* Input records:
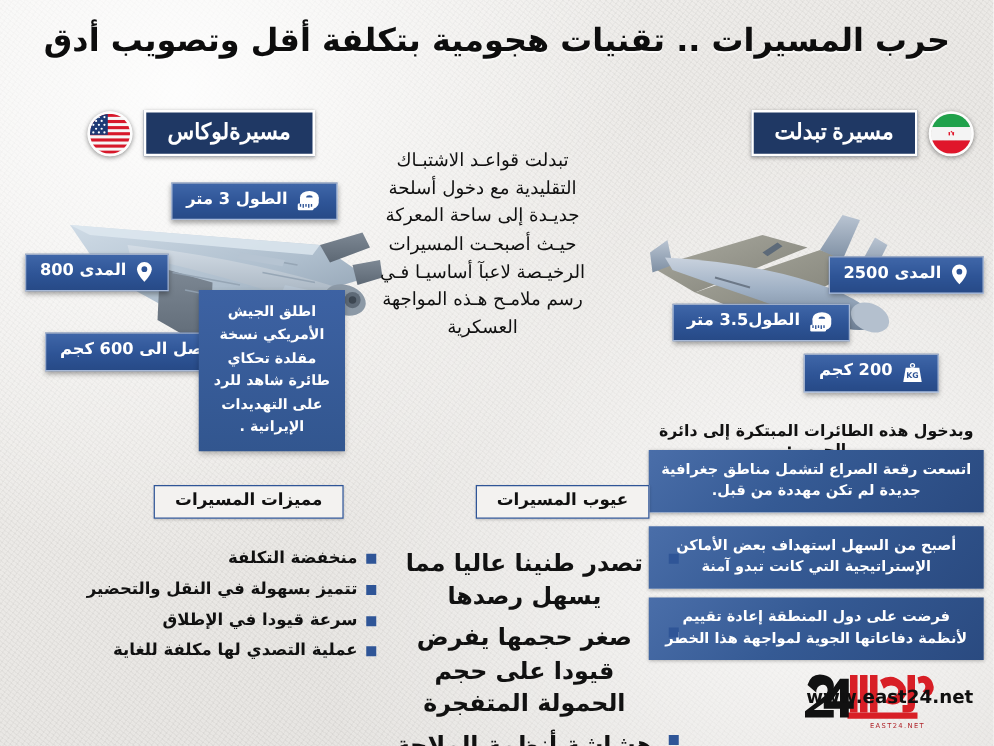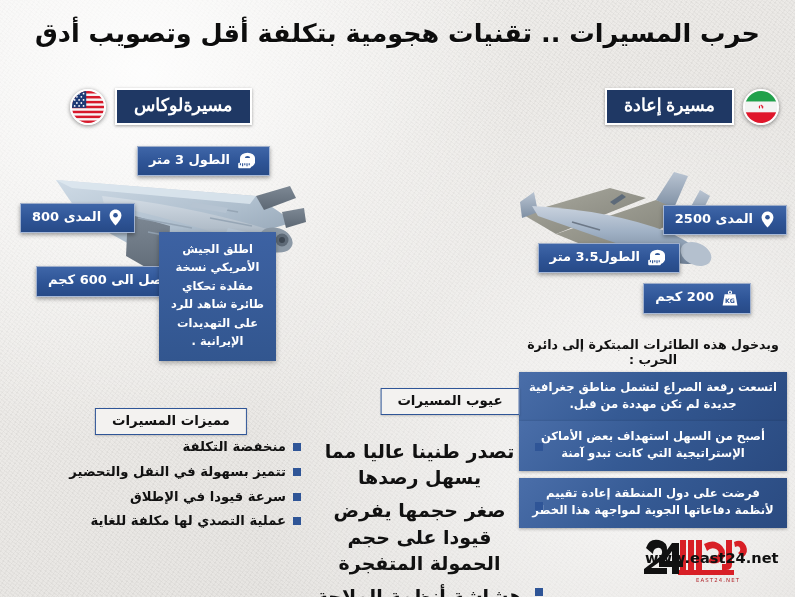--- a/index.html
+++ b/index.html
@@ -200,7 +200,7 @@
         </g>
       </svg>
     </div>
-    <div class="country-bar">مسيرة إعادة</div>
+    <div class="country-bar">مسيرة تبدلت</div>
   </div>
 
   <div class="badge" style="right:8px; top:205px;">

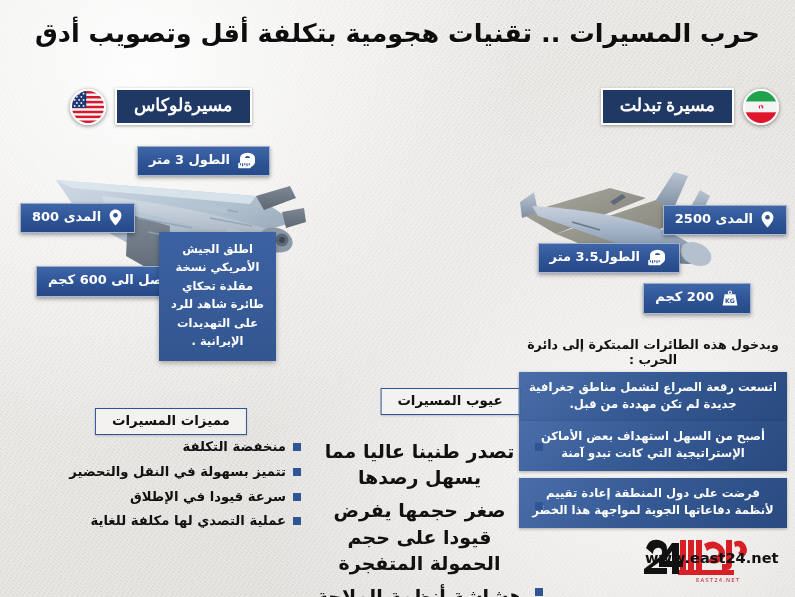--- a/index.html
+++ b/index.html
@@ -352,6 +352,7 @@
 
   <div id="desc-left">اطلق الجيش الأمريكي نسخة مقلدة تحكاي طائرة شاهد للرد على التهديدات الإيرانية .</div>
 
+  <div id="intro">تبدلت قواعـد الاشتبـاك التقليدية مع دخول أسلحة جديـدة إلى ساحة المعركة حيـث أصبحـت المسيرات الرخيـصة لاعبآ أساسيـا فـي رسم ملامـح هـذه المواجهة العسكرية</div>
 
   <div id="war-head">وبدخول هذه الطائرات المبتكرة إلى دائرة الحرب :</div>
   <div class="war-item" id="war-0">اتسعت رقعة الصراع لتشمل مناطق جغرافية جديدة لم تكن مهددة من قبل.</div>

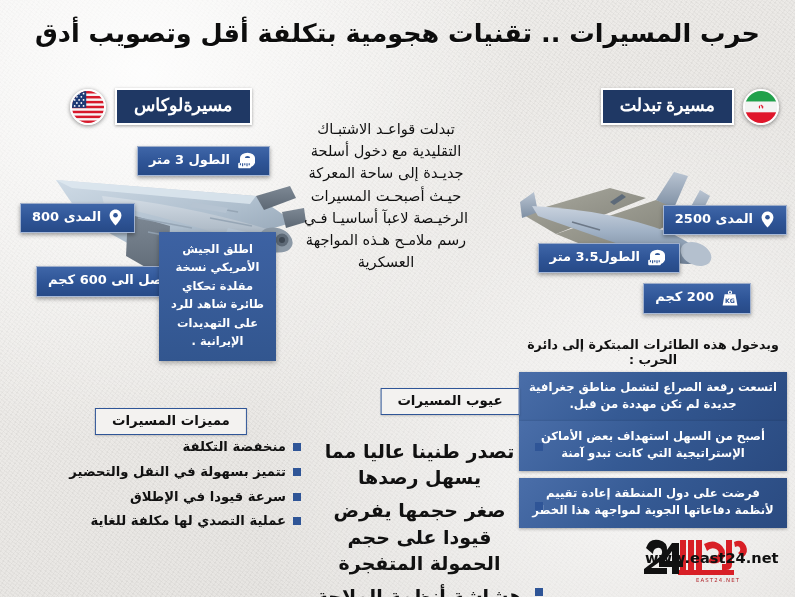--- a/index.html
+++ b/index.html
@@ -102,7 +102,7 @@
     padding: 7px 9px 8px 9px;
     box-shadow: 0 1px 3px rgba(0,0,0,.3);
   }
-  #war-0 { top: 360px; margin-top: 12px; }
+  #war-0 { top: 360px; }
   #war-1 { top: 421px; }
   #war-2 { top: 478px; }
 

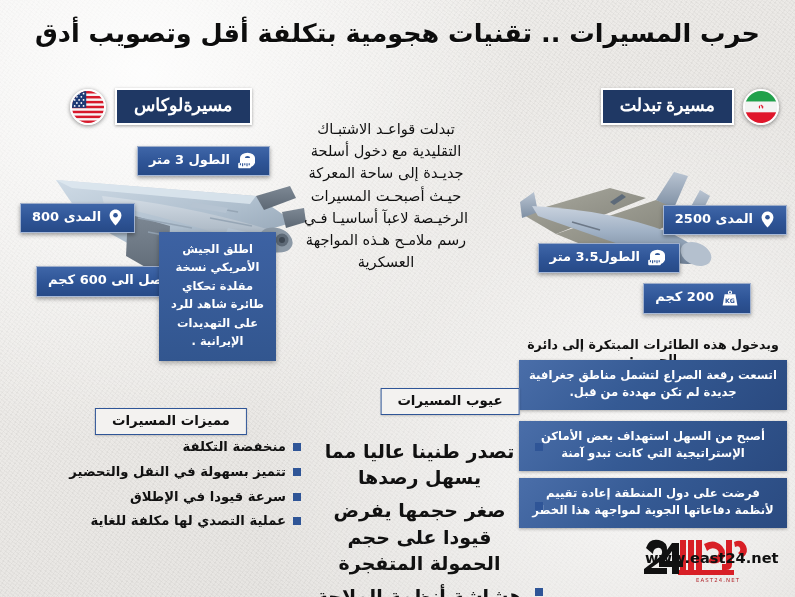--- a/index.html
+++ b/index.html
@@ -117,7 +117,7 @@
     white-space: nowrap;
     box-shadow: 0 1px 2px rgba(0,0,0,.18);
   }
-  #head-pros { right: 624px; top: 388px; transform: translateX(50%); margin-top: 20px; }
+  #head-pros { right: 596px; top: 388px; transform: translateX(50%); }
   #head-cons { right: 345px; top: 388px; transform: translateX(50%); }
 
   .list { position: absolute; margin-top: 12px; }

* Exercise details:
Each line in the records above should be reproduced exactly; images are not copied.

* Result for this exercise:
--- a/index.html
+++ b/index.html
@@ -200,7 +200,7 @@
         </g>
       </svg>
     </div>
-    <div class="country-bar">مسيرة إعادة</div>
+    <div class="country-bar">مسيرة تبدلت</div>
   </div>
 
   <div class="badge" style="right:8px; top:205px;">

--- a/index.html
+++ b/index.html
@@ -352,6 +352,7 @@
 
   <div id="desc-left">اطلق الجيش الأمريكي نسخة مقلدة تحكاي طائرة شاهد للرد على التهديدات الإيرانية .</div>
 
+  <div id="intro">تبدلت قواعـد الاشتبـاك التقليدية مع دخول أسلحة جديـدة إلى ساحة المعركة حيـث أصبحـت المسيرات الرخيـصة لاعبآ أساسيـا فـي رسم ملامـح هـذه المواجهة العسكرية</div>
 
   <div id="war-head">وبدخول هذه الطائرات المبتكرة إلى دائرة الحرب :</div>
   <div class="war-item" id="war-0">اتسعت رقعة الصراع لتشمل مناطق جغرافية جديدة لم تكن مهددة من قبل.</div>

--- a/index.html
+++ b/index.html
@@ -102,7 +102,7 @@
     padding: 7px 9px 8px 9px;
     box-shadow: 0 1px 3px rgba(0,0,0,.3);
   }
-  #war-0 { top: 360px; margin-top: 12px; }
+  #war-0 { top: 360px; }
   #war-1 { top: 421px; }
   #war-2 { top: 478px; }
 

--- a/index.html
+++ b/index.html
@@ -117,7 +117,7 @@
     white-space: nowrap;
     box-shadow: 0 1px 2px rgba(0,0,0,.18);
   }
-  #head-pros { right: 624px; top: 388px; transform: translateX(50%); margin-top: 20px; }
+  #head-pros { right: 596px; top: 388px; transform: translateX(50%); }
   #head-cons { right: 345px; top: 388px; transform: translateX(50%); }
 
   .list { position: absolute; margin-top: 12px; }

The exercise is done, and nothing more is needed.